• YOUR GOAL: Search the entries below for "Women", and copy each line where it appears.

DATA FOR THIS TASK Start Marker

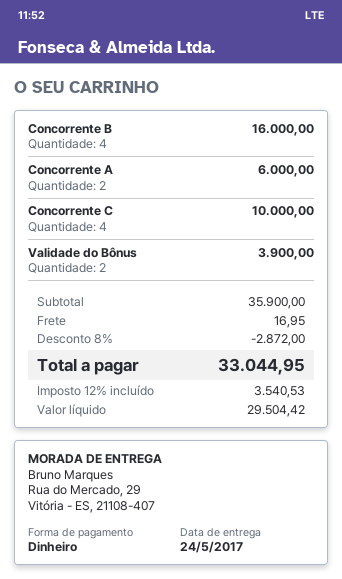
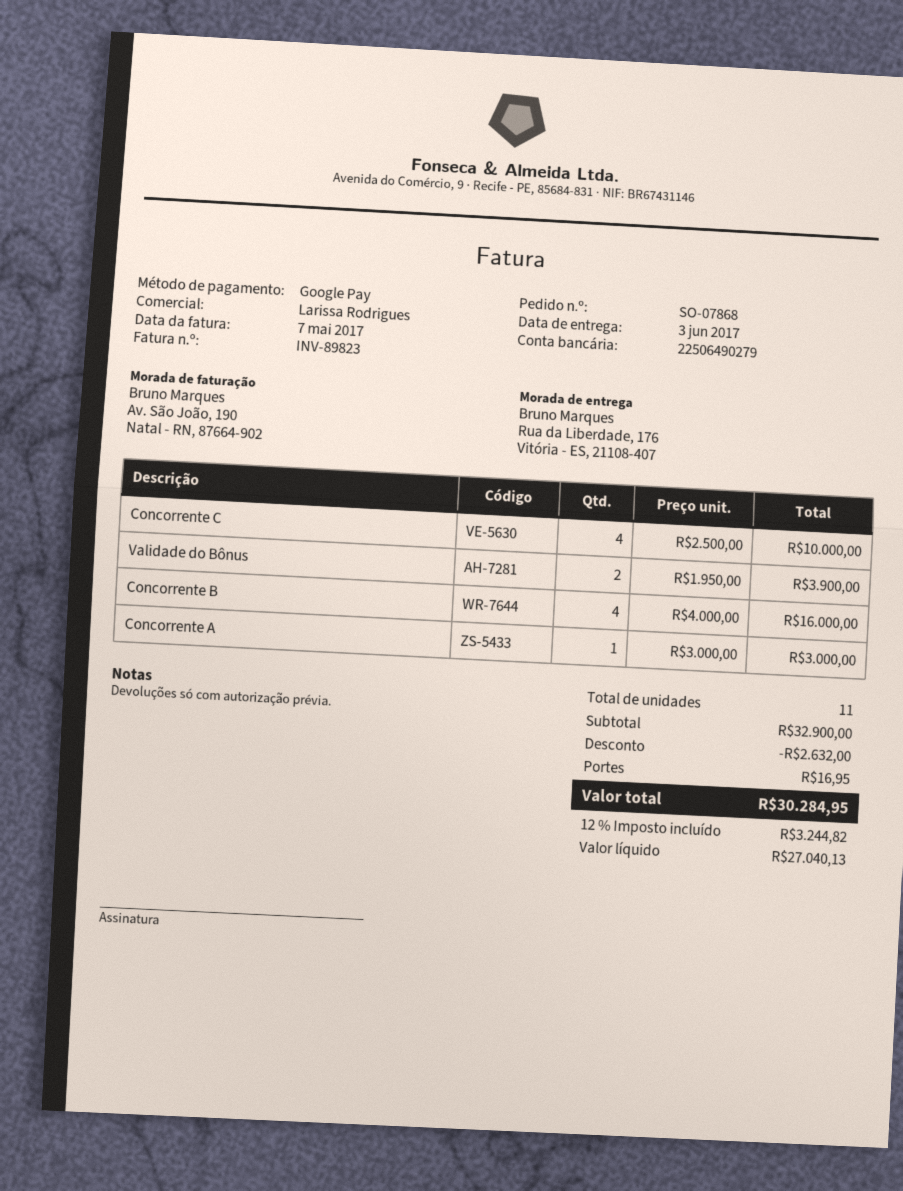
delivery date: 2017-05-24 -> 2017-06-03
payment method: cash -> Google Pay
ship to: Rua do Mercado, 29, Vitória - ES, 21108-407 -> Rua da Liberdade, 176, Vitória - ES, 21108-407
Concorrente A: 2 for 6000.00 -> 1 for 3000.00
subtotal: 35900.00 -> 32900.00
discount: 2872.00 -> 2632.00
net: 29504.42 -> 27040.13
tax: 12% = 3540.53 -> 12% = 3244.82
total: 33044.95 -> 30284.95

DATA FOR THIS TASK End Marker
DATA FOR THIS TASK Start Marker

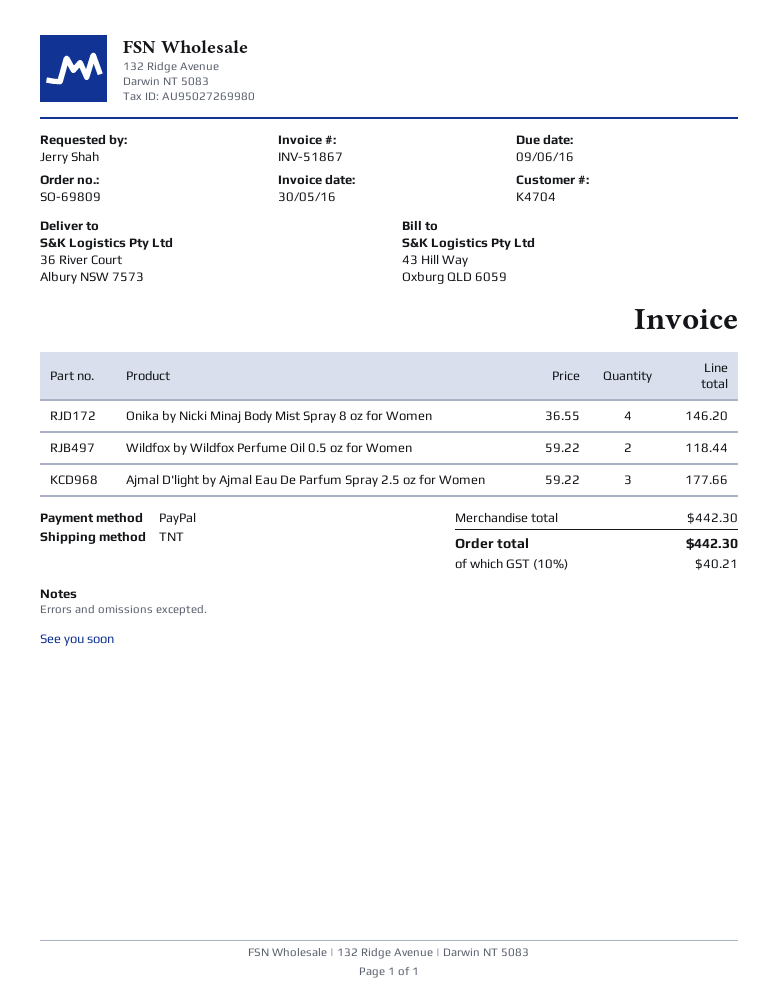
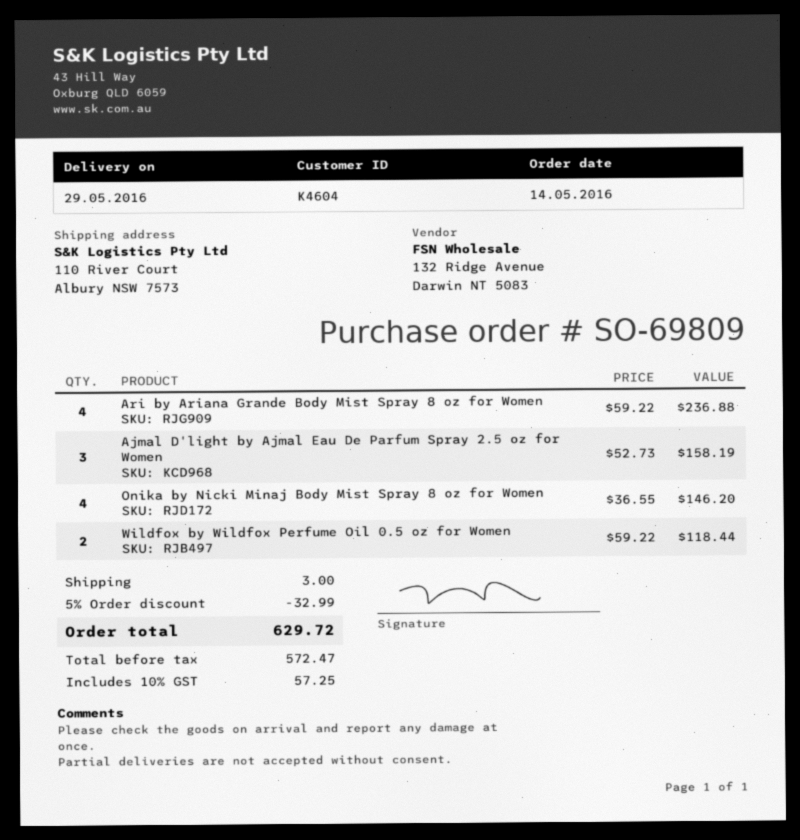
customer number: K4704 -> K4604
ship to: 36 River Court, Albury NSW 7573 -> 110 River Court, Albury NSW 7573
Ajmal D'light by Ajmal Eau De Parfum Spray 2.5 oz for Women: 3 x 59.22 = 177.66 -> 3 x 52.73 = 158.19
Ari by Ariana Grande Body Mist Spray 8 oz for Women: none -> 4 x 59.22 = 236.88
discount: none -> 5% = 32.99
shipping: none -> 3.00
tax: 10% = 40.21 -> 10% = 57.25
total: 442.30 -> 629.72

DATA FOR THIS TASK End Marker
DATA FOR THIS TASK Start Marker

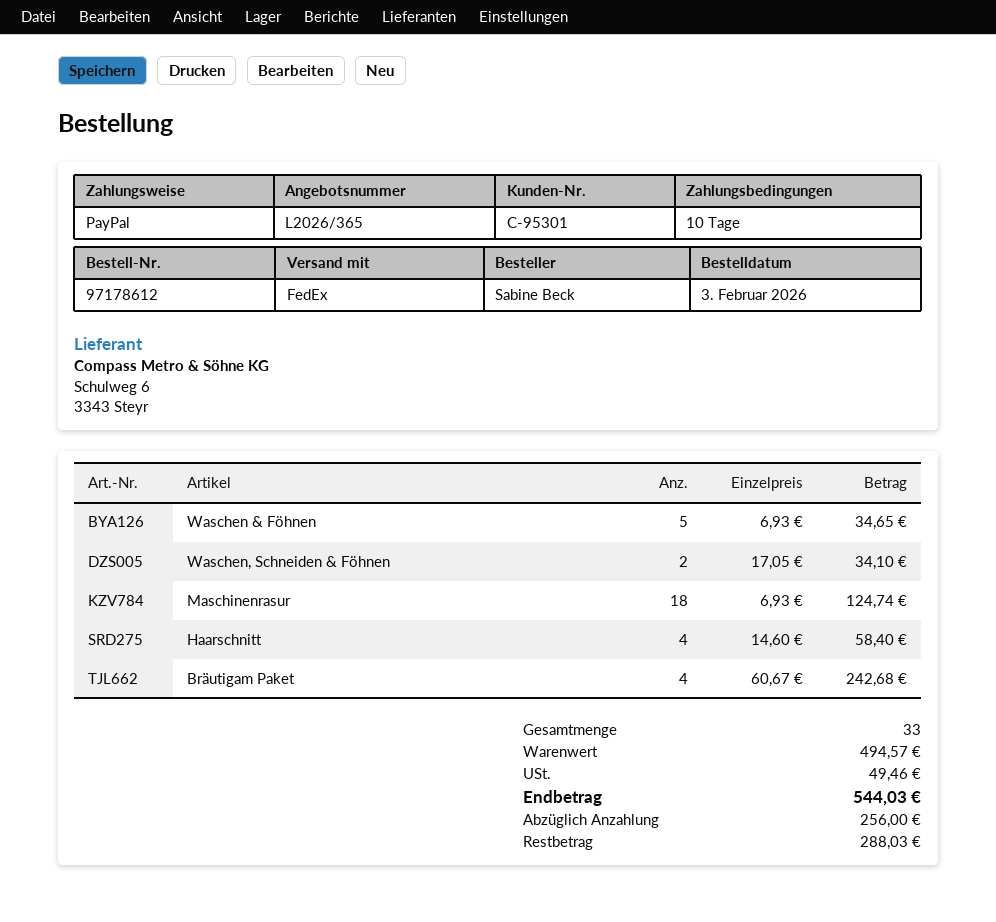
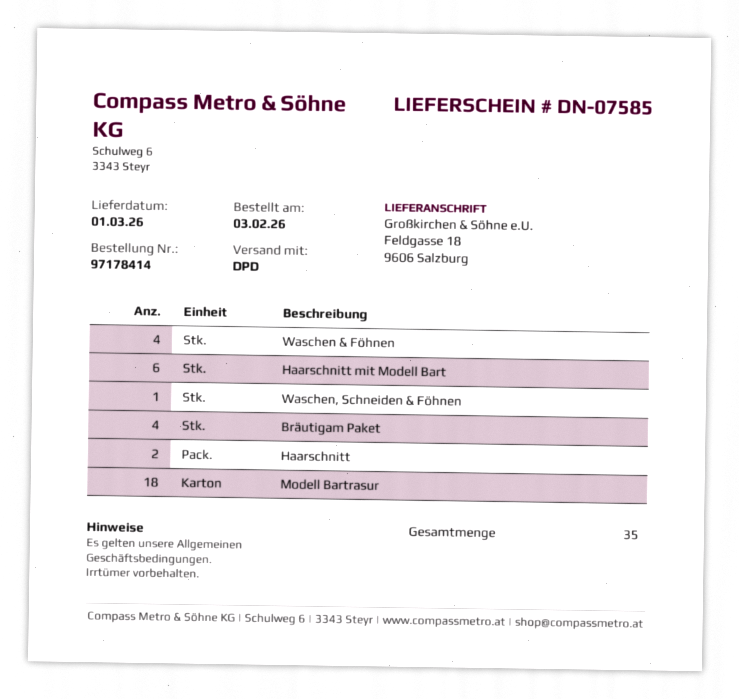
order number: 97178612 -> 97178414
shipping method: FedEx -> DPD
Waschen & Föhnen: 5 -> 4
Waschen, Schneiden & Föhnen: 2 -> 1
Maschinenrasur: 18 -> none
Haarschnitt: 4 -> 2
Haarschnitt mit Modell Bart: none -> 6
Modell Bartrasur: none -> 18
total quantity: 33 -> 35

DATA FOR THIS TASK End Marker

• THE COMPLETED TASK:
Ajmal D'light by Ajmal Eau De Parfum Spray 2.5 oz for Women: 3 x 59.22 = 177.66 -> 3 x 52.73 = 158.19
Ari by Ariana Grande Body Mist Spray 8 oz for Women: none -> 4 x 59.22 = 236.88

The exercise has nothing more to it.